[Change listing data]

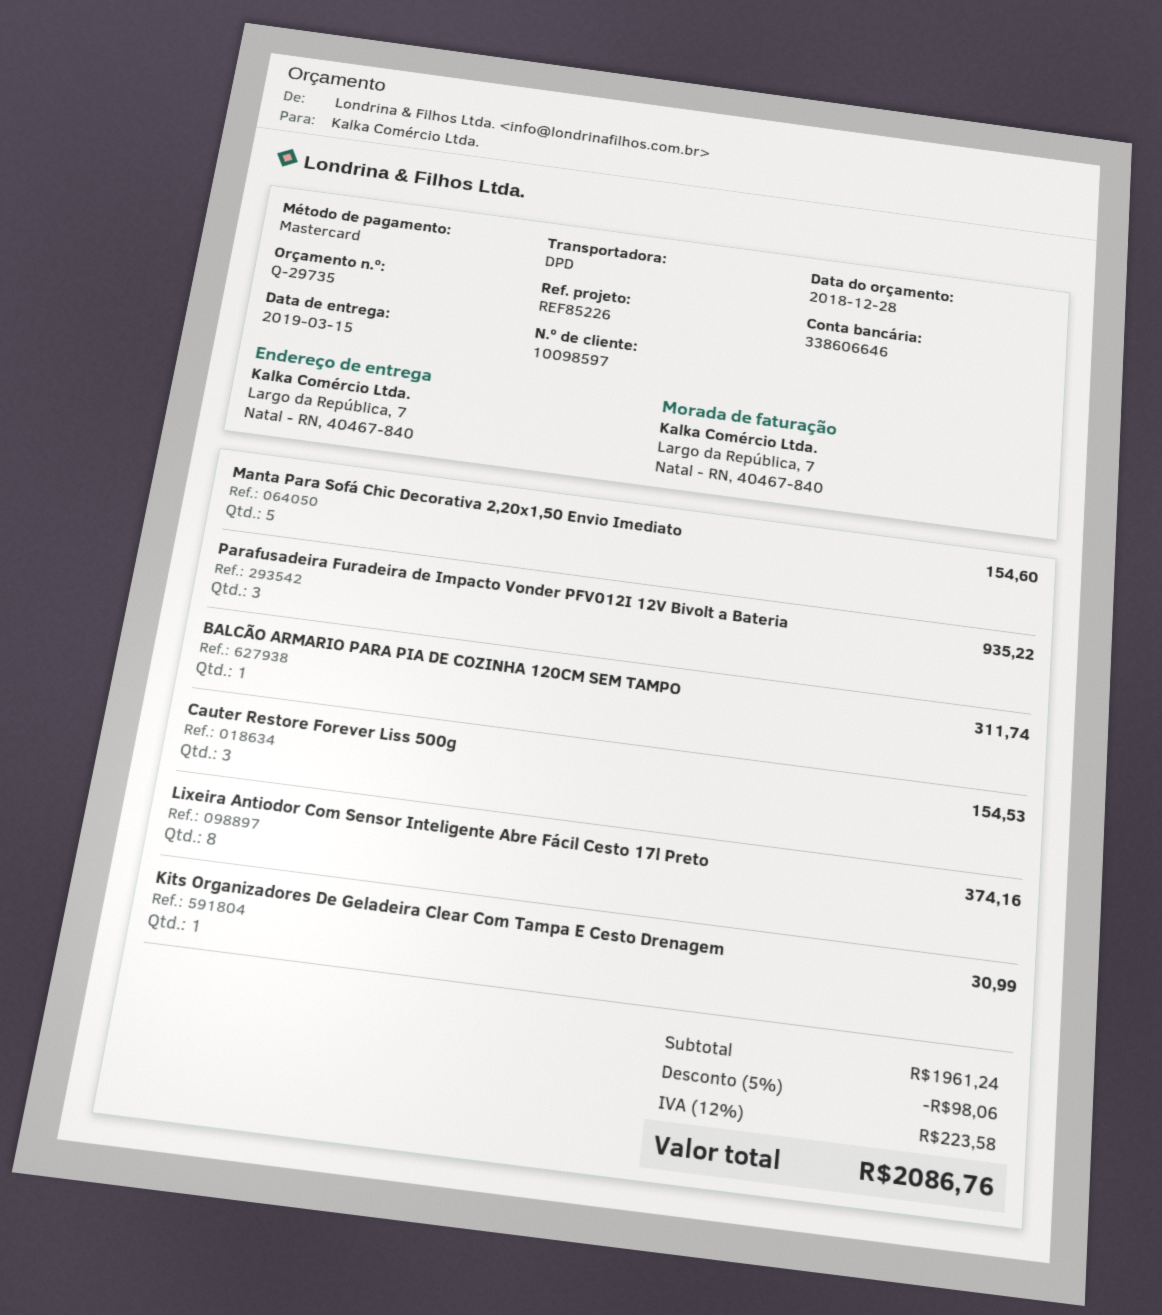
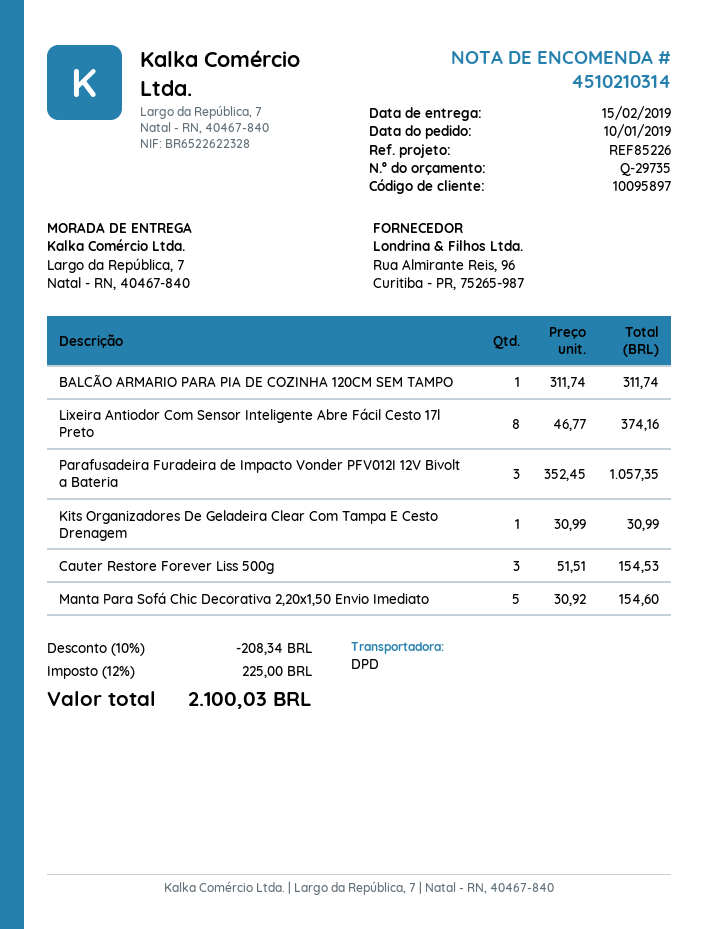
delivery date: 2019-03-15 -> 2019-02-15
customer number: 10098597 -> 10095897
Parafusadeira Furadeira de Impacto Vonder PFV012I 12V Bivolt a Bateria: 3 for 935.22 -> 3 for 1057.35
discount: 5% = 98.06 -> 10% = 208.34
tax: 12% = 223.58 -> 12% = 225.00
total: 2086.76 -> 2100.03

Problem description - Reproduce the data above line for line, excluding every picture.

Response box -
delivery date: 2019-03-15 -> 2019-02-15
customer number: 10098597 -> 10095897
Parafusadeira Furadeira de Impacto Vonder PFV012I 12V Bivolt a Bateria: 3 for 935.22 -> 3 for 1057.35
discount: 5% = 98.06 -> 10% = 208.34
tax: 12% = 223.58 -> 12% = 225.00
total: 2086.76 -> 2100.03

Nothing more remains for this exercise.